In her case, it was the law that prevented Maria Newman of Taylor from giving her dying grandmother in Cuba a proper farewell.
“The only thing worse was watching how that affected my mother,” Newman said. “She was distraught.”
With the trade embargo, travel restrictions and uneasy relations between Cuba and the United States, Newman's Ohio-based mother couldn't offer emotional support to her immediate family members in Cuba or attend her mother's funeral.
“It was out of the question,” Newman said. “It wasn't legal to travel there at the time, and she was told by the U.S. State Department that if she were to travel to through a third-party country, she wouldn't be allowed to re-enter America.”
She had to stay to protect her U.S. Citizenship and her livelihood, no matter the guilt and sadness she felt.
“That blockade (between Cuba and the United States) tore our family apart,” Newman said, clearly remembering when the tension began in 1959. “Our annual visits to the family stopped abruptly. Gifts stopped. It all stopped.”
At that time, Newman lived in Cincinnati, Ohio, with her parents and three siblings.
“My parents were proud, naturalized citizens of the United States,” she said. “And I was the first of four children born in America.”
All of her extended family lived in Cuba, so the ability to stay connected was of the utmost importance.
It still is. That's why she cried tears of joy when President Obama announced his intent to normalize relations with Cuba last December.
“I'll never forget watching the TV that day,” Newman said. “It was Dec. 17, 2014, and Obama and Castro were both on the split screen. Both presidents were speaking to their people, about how removing the blockade would impact our live, how we'd be able to be together again.”
Ada Acosta is Newman's first cousin and matriarch to the clan. She was at home alone when the announcement was made. Everyone else was at their regular place of business, living their daily routines.
“No one expected the announcement,” Newman said.
In an email sent through her son's University account, Acosta said the news brought her excitement, joy and happiness.
The change will allow for mail service, telephone service and easy travel.

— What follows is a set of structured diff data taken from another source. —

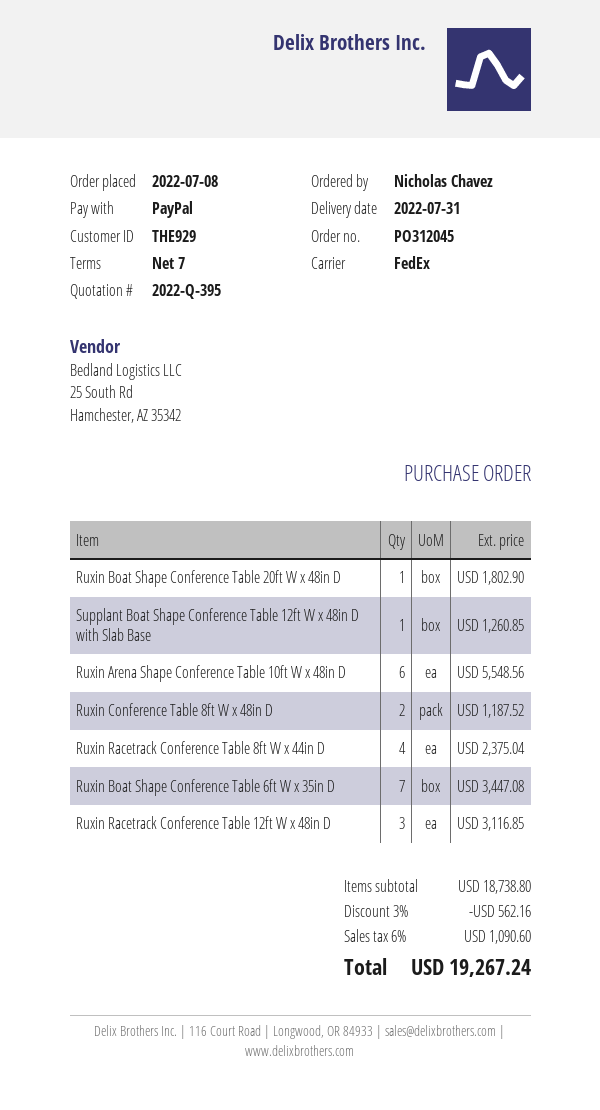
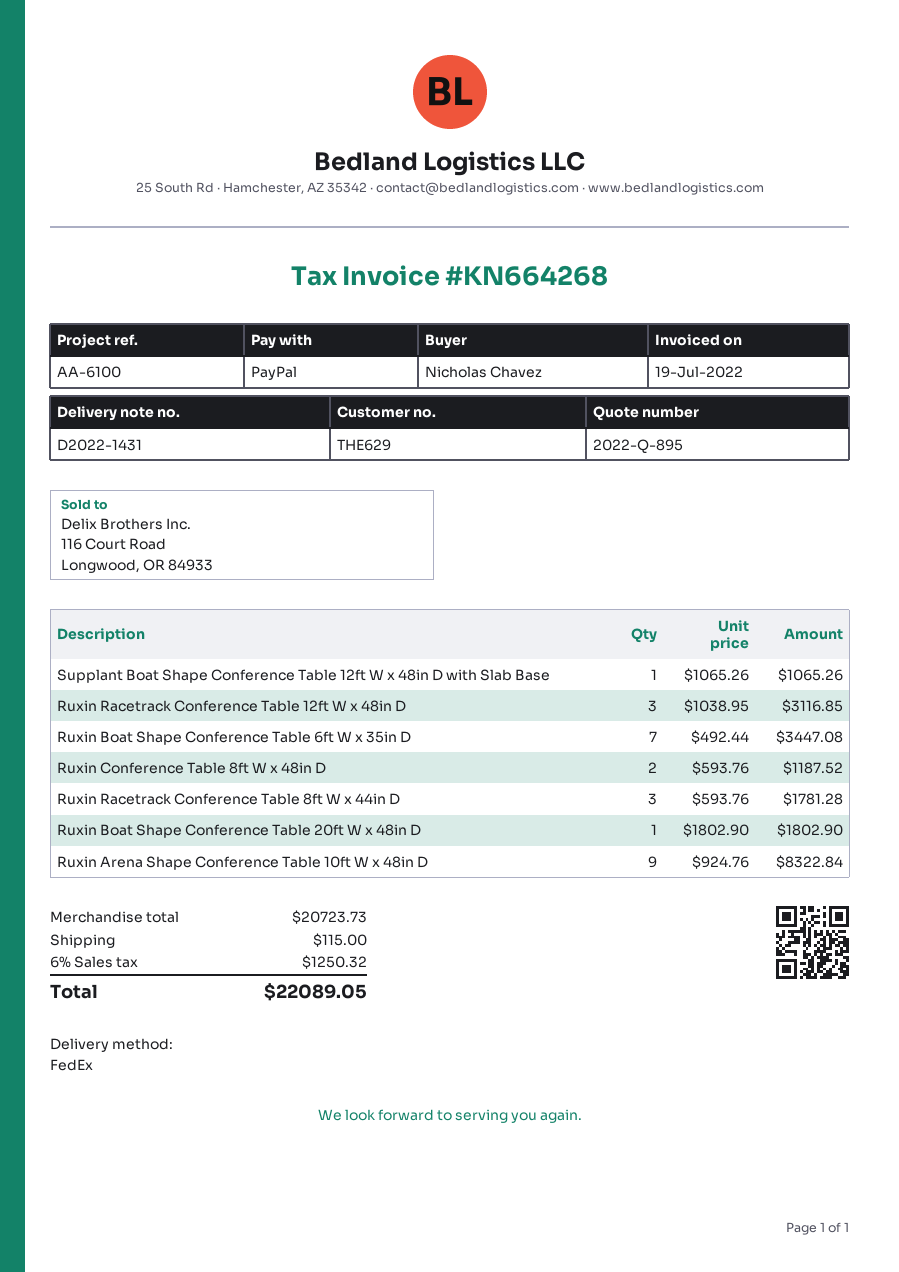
quote number: 2022-Q-395 -> 2022-Q-895
customer number: THE929 -> THE629
Supplant Boat Shape Conference Table 12ft W x 48in D with Slab Base: 1 for 1260.85 -> 1 for 1065.26
Ruxin Arena Shape Conference Table 10ft W x 48in D: 6 for 5548.56 -> 9 for 8322.84
Ruxin Racetrack Conference Table 8ft W x 44in D: 4 for 2375.04 -> 3 for 1781.28
subtotal: 18738.80 -> 20723.73
discount: 3% = 562.16 -> none
shipping: none -> 115.00
tax: 6% = 1090.60 -> 6% = 1250.32
total: 19267.24 -> 22089.05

“During the blockade, you could only fly out of New York or Miami, it was expensive, and you had to have a special visa,” said Newman. “At one point you could only go if you had an immediate family member living in Cuba and then and another the rule was that you could go only if you were affiliated with a church.”
It was her husband's affiliation with the First Presbyterian Church of Taylor that afforded her the opportunity to travel to Cuba in 2009.
“It was a mission trip,” said the retired Rev. Jim Newman of Taylor. “The churches and synagogues in Cuba provide many of the kinds of services we take for granted here, like wellness clinics, yoga, food services and mental health.”
The next time the couple goes to Cuba, it will be more affordable, for pleasure and without special documentation.
“Major steps have been taken to reunite families and open a sovereign nation,” Newman said. “My hope is that this lifts the stigma that you're a communist just because of your place of birth. And that we respect the Cuban families' freedom as we do our own.”